Da allora il tema del “doppio” si è fatto per me molto importante e si è realizzato in molti progetti, tra i quali il divano letto “Alfabeta” per Campeggi (due letti “identici” che unendosi formano un divano).
Sono solo due episodi tra i tantissimi che potrei testimoniare, momenti che mi vengono in mente sempre in particolari occasioni legate a nuovi progetti o a bei momenti vissuti insieme a comuni amici.
L’affetto di Vico nei miei confronti si espresse anche in occasione di un Natale, in cui mi disse: “vai a vedere sul tavolo della sala riunioni!”. Vi trovai una sedia “Selene” verde ribaltata sul tavolo con una scritta sotto alla seduta: “Per Paolo. Buon Natale.

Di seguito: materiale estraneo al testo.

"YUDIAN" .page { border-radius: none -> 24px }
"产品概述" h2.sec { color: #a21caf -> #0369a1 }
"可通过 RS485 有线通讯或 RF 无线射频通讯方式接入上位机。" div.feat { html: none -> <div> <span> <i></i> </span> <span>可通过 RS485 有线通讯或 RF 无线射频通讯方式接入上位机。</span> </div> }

Vico”. Ancora la conservo gelosamente in casa, questa dedica nascosta mi fa molta compagnia.
La scomparsa di Vico per me è stata un dolore che è durato per molto tempo: si stenterà a crederlo, ma non avrei mai pensato di poter continuare a “lavorare da solo” una volta che fosse mancato; durante la sua malattia abbiamo lavorato fino a pochi giorni prima della sua scomparsa, mai pensando che ci sarebbe stato un “ultimo progetto”.
La mia crisi si è successivamente dissolta nella consapevolezza che nessuno di noi è solo: il dialogo interiore con i propri maestri non si conclude mai e quello che si progetta si basa su esperienze che ci hanno già formato, anche quando sembra che tutto si manifesti magicamente “per la prima volta”.
La potenza evocativa del ricordo è sempre viva, d’altronde l’etimologia del verbo “ri-cor-dare” deriva da “ri-portare al cuore”.